YOUR TASK
Count the lines below that contain "none". Answer with the number alone.

MATERIAL FOR THIS EXERCISE
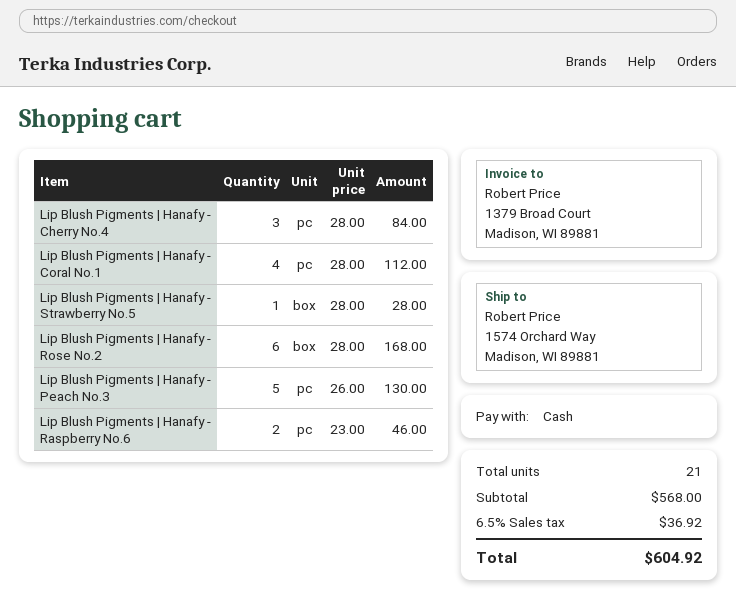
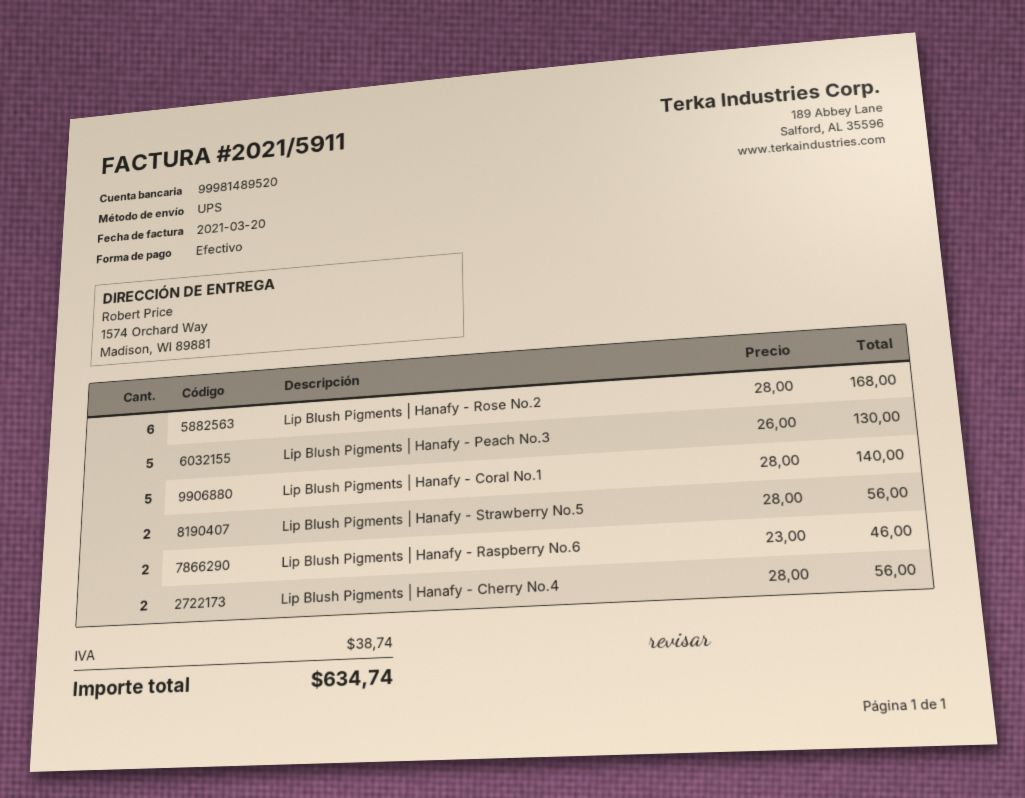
Lip Blush Pigments | Hanafy - Cherry No.4: 3 x 28.00 = 84.00 -> 2 x 28.00 = 56.00
Lip Blush Pigments | Hanafy - Coral No.1: 4 x 28.00 = 112.00 -> 5 x 28.00 = 140.00
Lip Blush Pigments | Hanafy - Strawberry No.5: 1 x 28.00 = 28.00 -> 2 x 28.00 = 56.00
tax: 36.92 -> 38.74
total: 604.92 -> 634.74

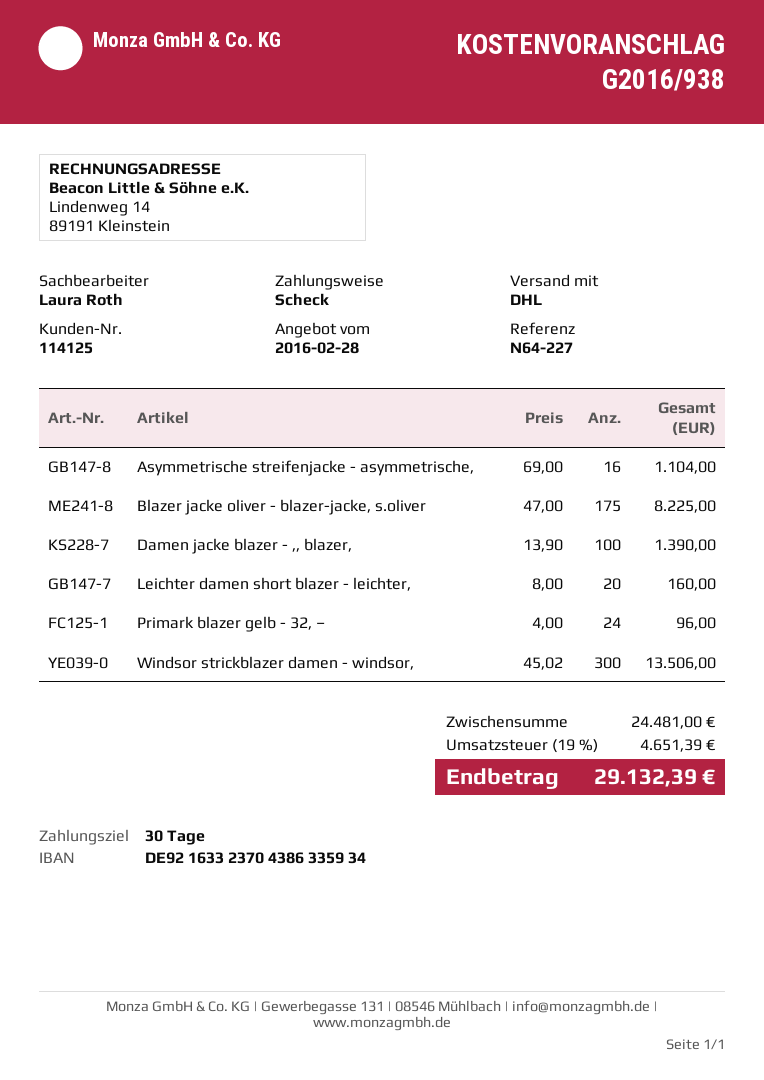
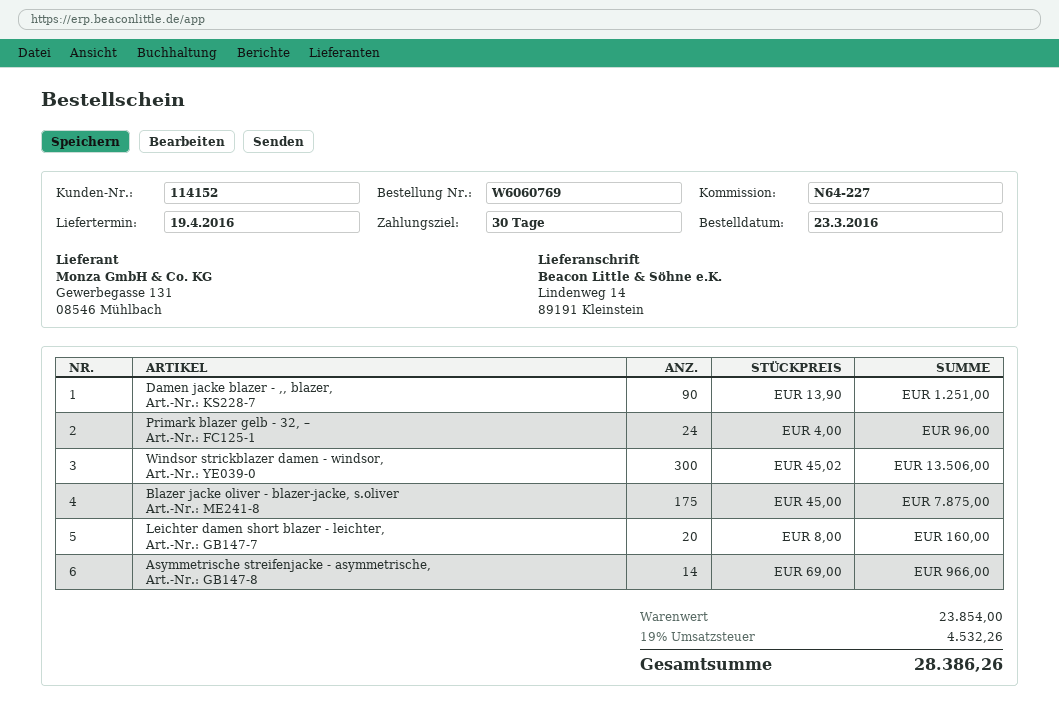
customer number: 114125 -> 114152
Asymmetrische streifenjacke - asymmetrische,: 16 x 69.00 = 1104.00 -> 14 x 69.00 = 966.00
Blazer jacke oliver - blazer-jacke, s.oliver: 175 x 47.00 = 8225.00 -> 175 x 45.00 = 7875.00
Damen jacke blazer - ,, blazer,: 100 x 13.90 = 1390.00 -> 90 x 13.90 = 1251.00
subtotal: 24481.00 -> 23854.00
tax: 19% = 4651.39 -> 19% = 4532.26
total: 29132.39 -> 28386.26

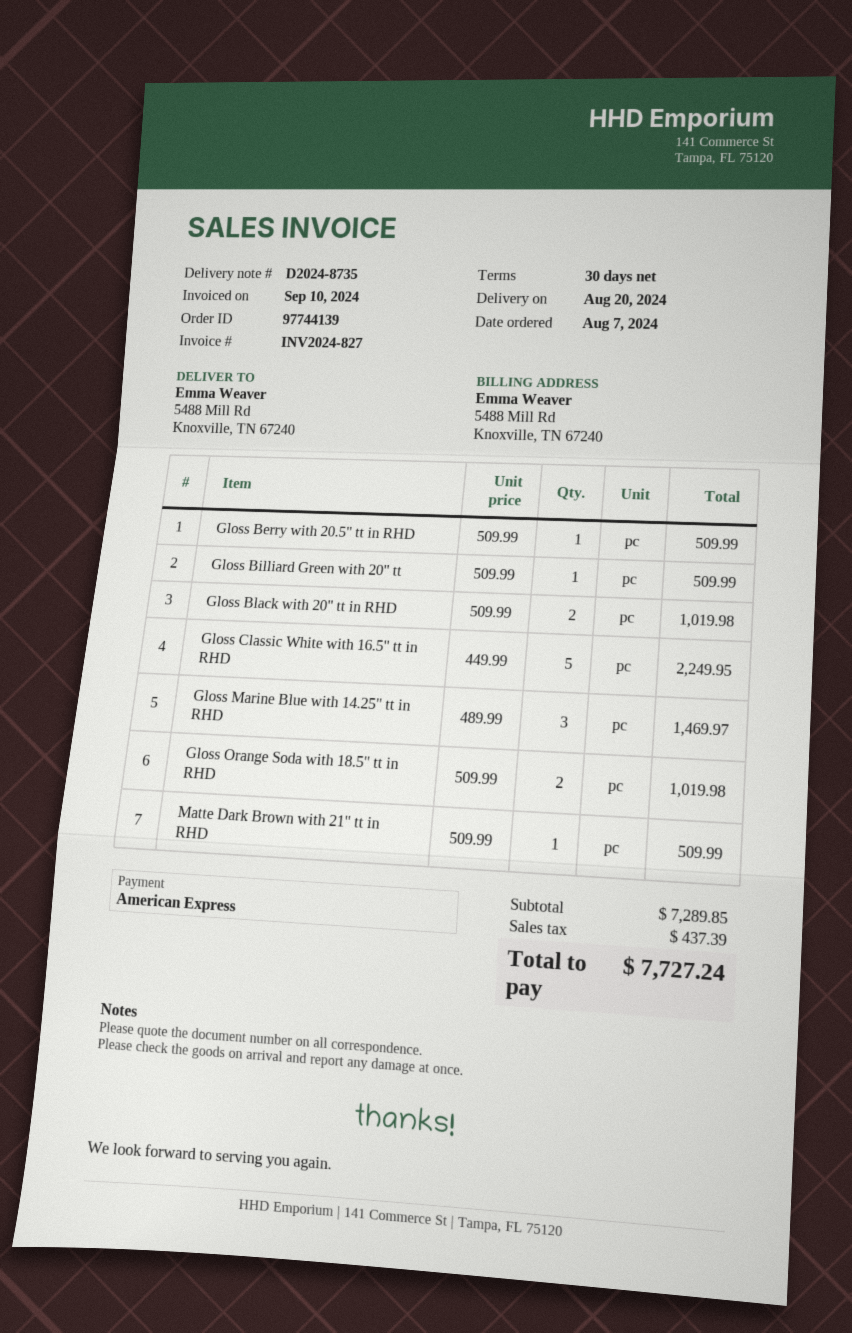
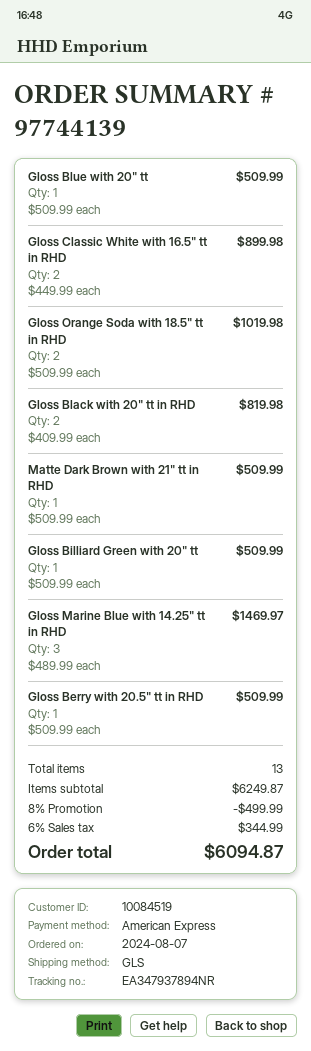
Gloss Black with 20" tt in RHD: 2 x 509.99 = 1019.98 -> 2 x 409.99 = 819.98
Gloss Classic White with 16.5" tt in RHD: 5 x 449.99 = 2249.95 -> 2 x 449.99 = 899.98
Gloss Blue with 20" tt: none -> 1 x 509.99 = 509.99
subtotal: 7289.85 -> 6249.87
discount: none -> 8% = 499.99
tax: 437.39 -> 344.99
total: 7727.24 -> 6094.87

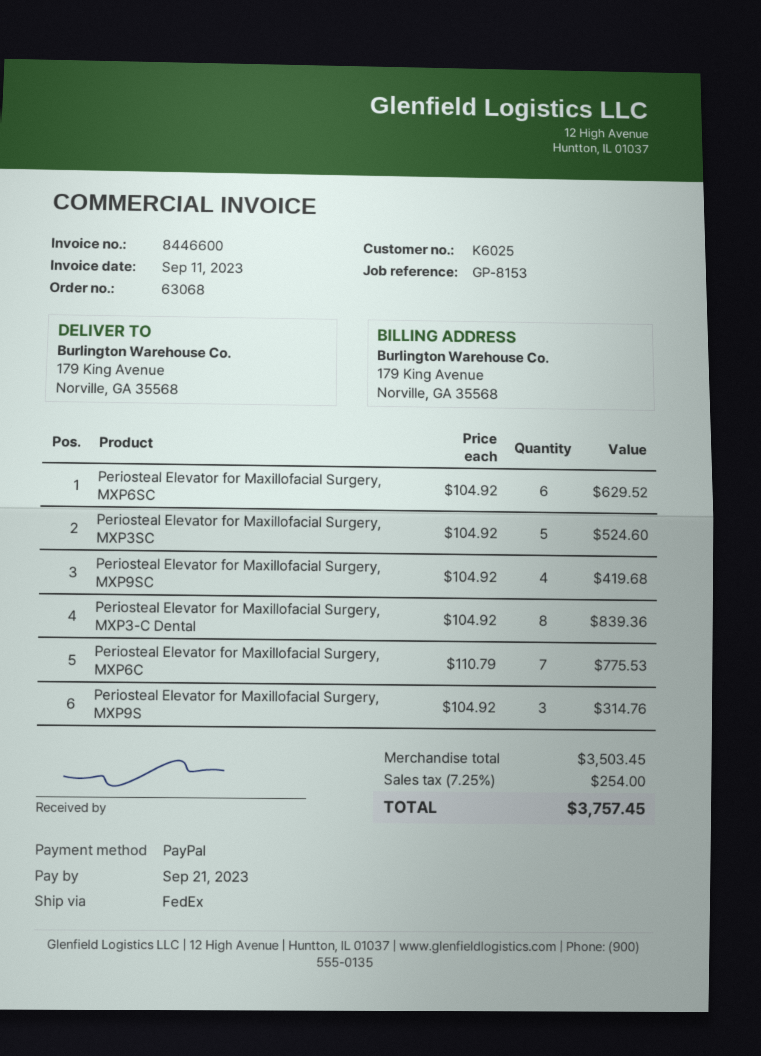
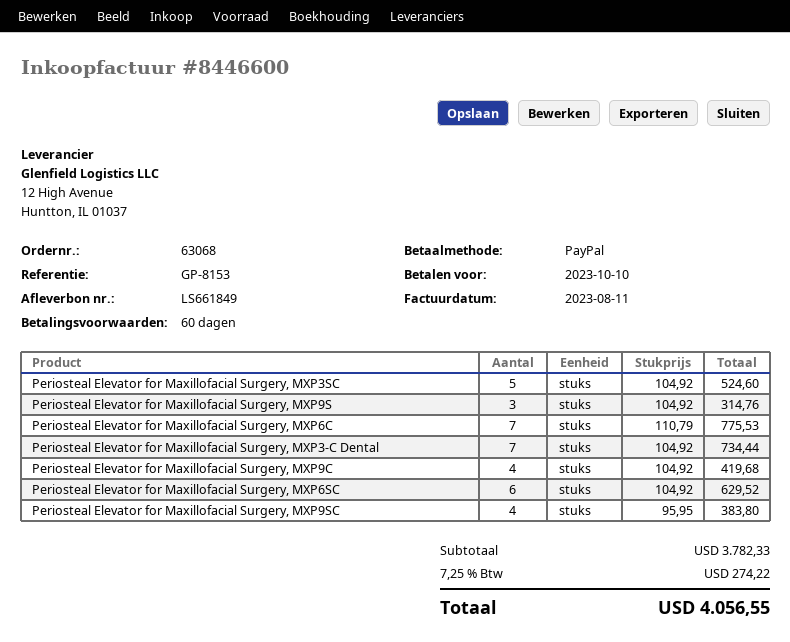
invoice date: 2023-09-11 -> 2023-08-11
due date: 2023-09-21 -> 2023-10-10
Periosteal Elevator for Maxillofacial Surgery, MXP9SC: 4 x 104.92 = 419.68 -> 4 x 95.95 = 383.80
Periosteal Elevator for Maxillofacial Surgery, MXP3-C Dental: 8 x 104.92 = 839.36 -> 7 x 104.92 = 734.44
Periosteal Elevator for Maxillofacial Surgery, MXP9C: none -> 4 x 104.92 = 419.68
subtotal: 3503.45 -> 3782.33
tax: 7.25% = 254.00 -> 7.25% = 274.22
total: 3757.45 -> 4056.55

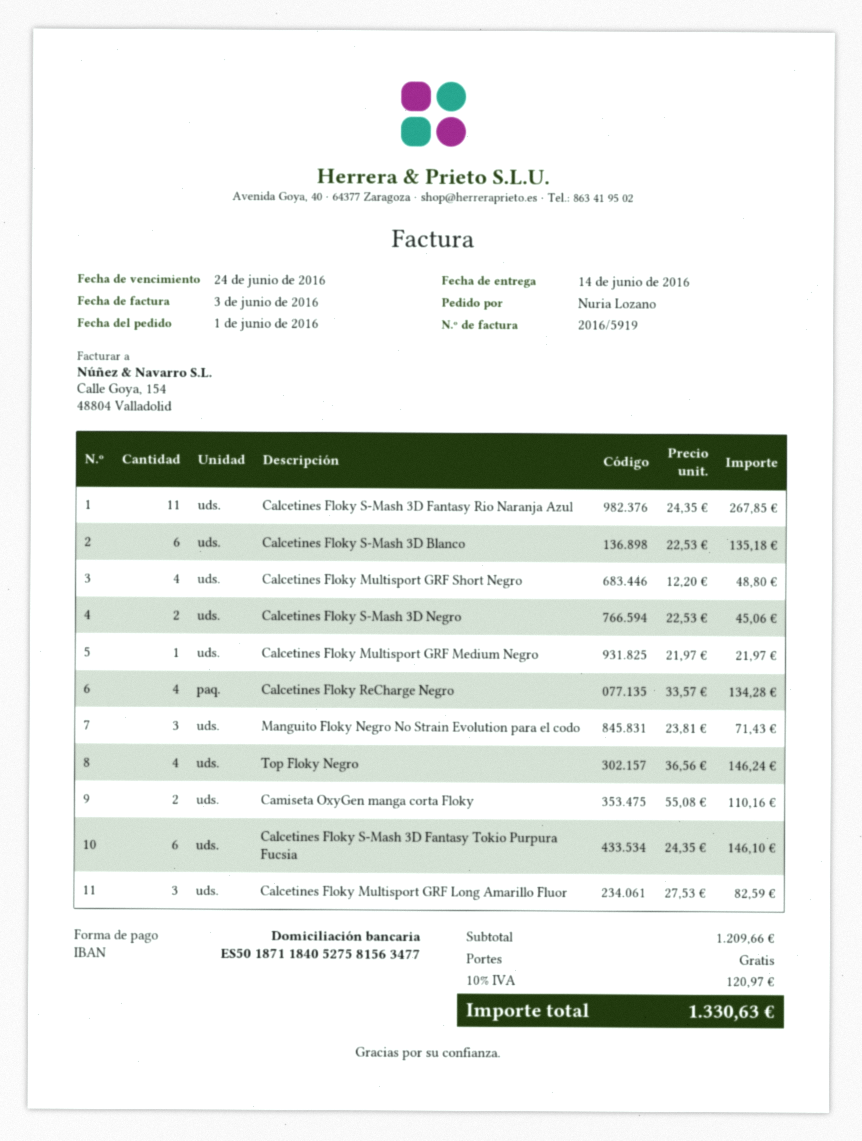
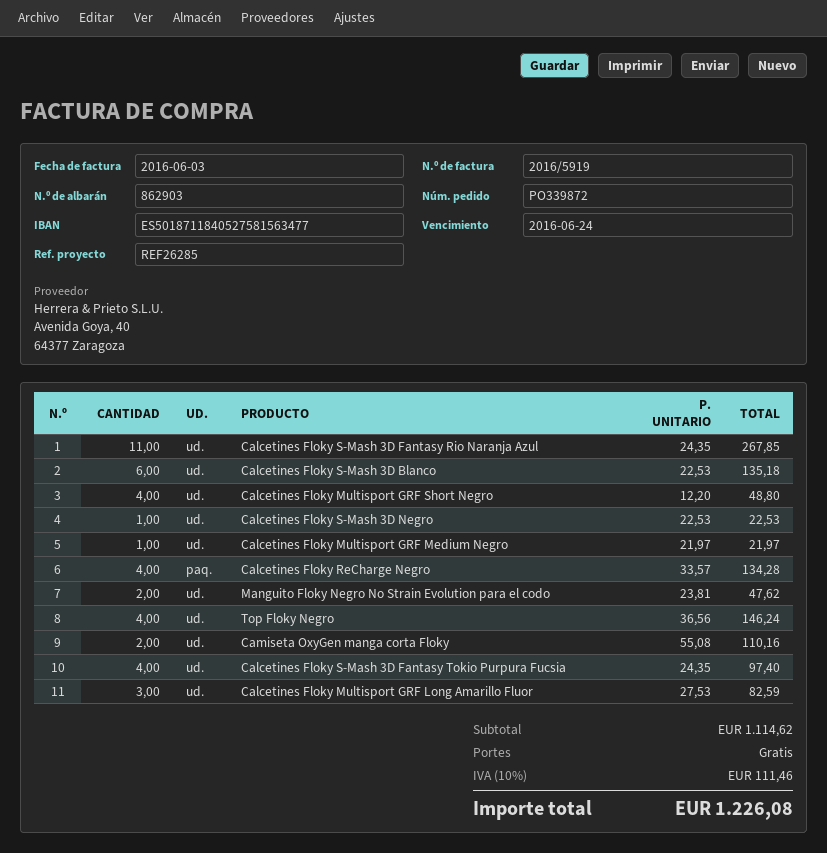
Calcetines Floky S-Mash 3D Negro: 2 x 22.53 = 45.06 -> 1 x 22.53 = 22.53
Manguito Floky Negro No Strain Evolution para el codo: 3 x 23.81 = 71.43 -> 2 x 23.81 = 47.62
Calcetines Floky S-Mash 3D Fantasy Tokio Purpura Fucsia: 6 x 24.35 = 146.10 -> 4 x 24.35 = 97.40
subtotal: 1209.66 -> 1114.62
tax: 10% = 120.97 -> 10% = 111.46
total: 1330.63 -> 1226.08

RESULT
3